When it comes to free-from production claims, Heard warns there may be some faulty advertising involved, specifically with respect to chicken without steroids or added-hormones, but the label still sells.
“There are no hormones in any chicken in any farm in Canada, it’s against the law,” said Heard.
He isn’t sure free-range, organic, and raised-without proteins — the “no-no products” — are a trend.
“That could come and go, that could become just tradition,” said Heard.
Halal: the next veto vote
According to Pew Research Centre, the number of Muslims living in Canada is expected to double in the next 15 year to nearly 3 million people in 2030, up from about 1.3 million in 2015.
Halal is a major buzzword in the meat world, according to Heard. It’s not a trend or a moniker; it’s the way a growing part of the Canadian population must eat in order to be in accordance with Islamic law.
“I think it will change manufacturing for a long time,” said Heard. “Halal is a growth industry, 100 per cent, and it’s going to grow extremely fast. All the manufacturers that I deal with have already launched, or are in the process of launching, halal product lines.”
Keppy noted universities are often on the cutting edge of change in the foodservice scene and some have completely made the switch to halal in order to meet the needs of their Muslim student population.
“We’re finding more and more of the chain restaurants and some of the independents are realizing the money that can be made if they start using halal products. They didn’t realize the business they were missing,” said Keppy.
Once a halal protein enters the kitchen, it must remain halal all the way to the guest’s table. Chef and kitchen managers should understand the standards and how to handle a halal request.
Pork and alcohol are haram, meaning forbidden, the opposite of halal. Other meat and poultry must be slaughtered according to Islamic law to be considered halal, which means permissible.

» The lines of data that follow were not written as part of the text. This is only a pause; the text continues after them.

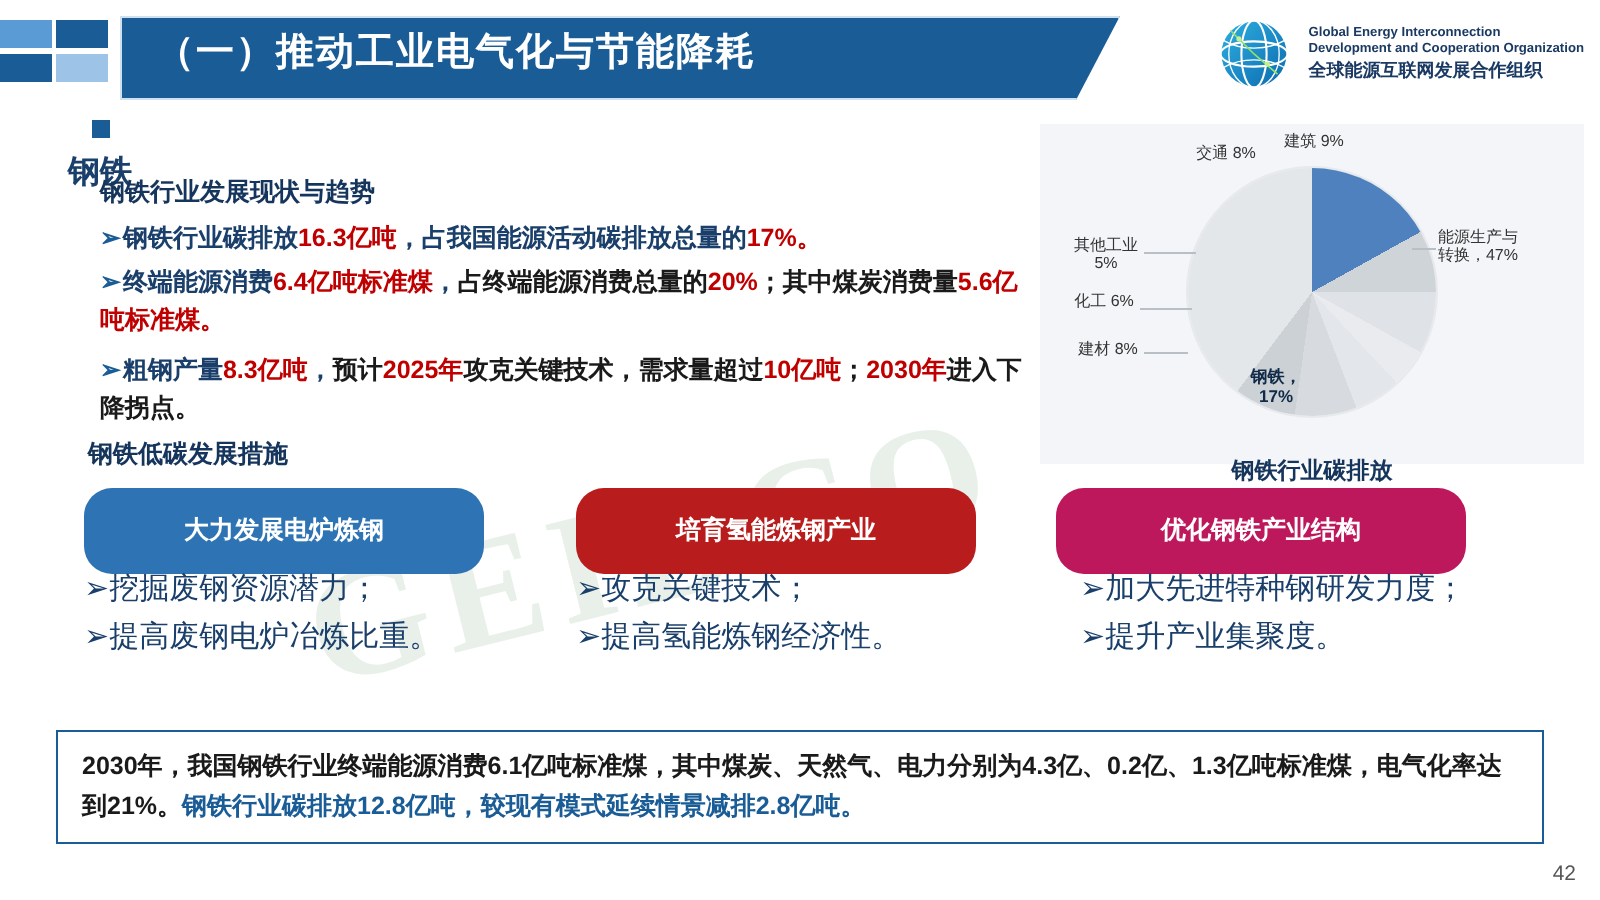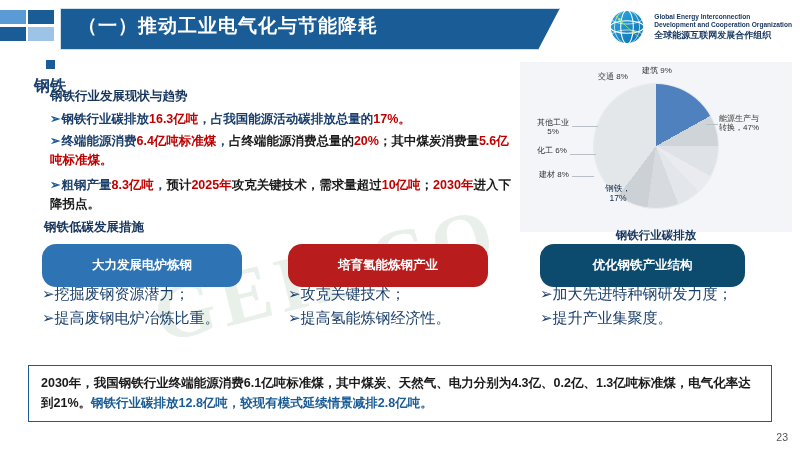--- a/index.html
+++ b/index.html
@@ -199,9 +199,10 @@
     white-space: pre-line;
   }
   .pie-label.hl {
-    font-weight: normal;
+    font-weight: bold;
     color: #102a47;
     font-size: 8.5px;
+    margin-left: 20px;
   }
   .leader {
     position: absolute;

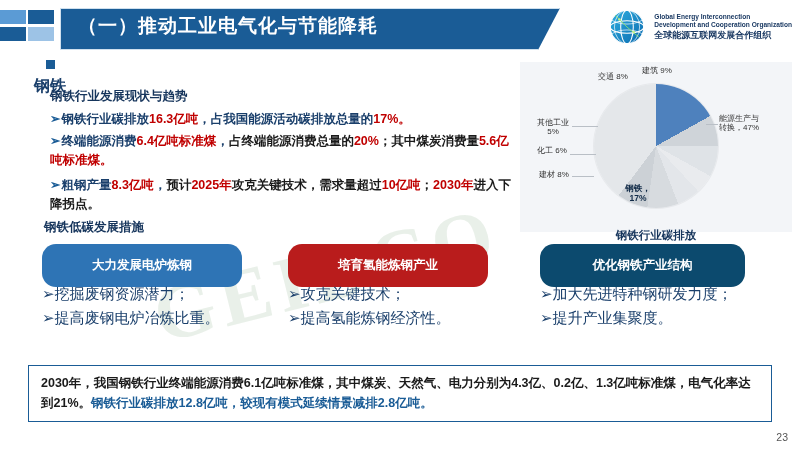--- a/index.html
+++ b/index.html
@@ -226,7 +226,7 @@
   }
   .pill-1 { left: 42px;  width: 200px; background: #2e74b5; }
   .pill-2 { left: 288px; width: 200px; background: #b91c1c; }
-  .pill-3 { left: 540px; width: 205px; background: #0c4a6e; }
+  .pill-3 { left: 528px; width: 205px; background: #be185d; }
 
   .bullet-line {
     position: absolute;

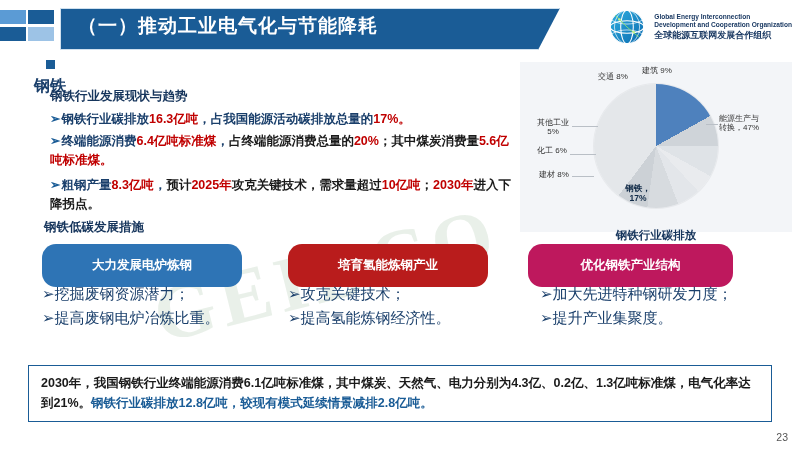--- a/index.html
+++ b/index.html
@@ -367,7 +367,7 @@
     <p><span>2030年，我国钢铁行业终端能源消费6.1亿吨标准煤，其中煤炭、天然气、电力分别为4.3亿、0.2亿、1.3亿吨标准煤，电气化率达到21%。</span><span class="em">钢铁行业碳排放12.8亿吨，较现有模式延续情景减排2.8亿吨。</span></p>
   </div>
 
-  <div class="page-num">23</div>
+  <div class="page-num">42</div>
 </div>
 
 </body></html>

If a server receives a halal request, the guest should be offered the opportunity to speak with the kitchen manager, who can explain how the operation will handle the meal.
During storage, ensure halal food remain separate from non-halal food before and after cooking.
Ensure all other ingredients are permissible food, according to Islamic law. Grains, vegetable and fruits are generally acceptable, but avoid alcohol, animal lard, pork and pork by-products.
Use a clean or separate, designated cutting board from non-halal products to avoid cross contamination.
Use a separate, designated fryer, clean part of the grill or bake in the oven to avoid contamination. French fries, onion rings and seafood are halal by nature and can be cooked in the same fryer oil as halal proteins.
When plating, ensure utensils (such as knives and tongs) haven’t been used to handle non-halal foods.
Compiled with information from Mina Halal, a division of Maple Leaf Foods.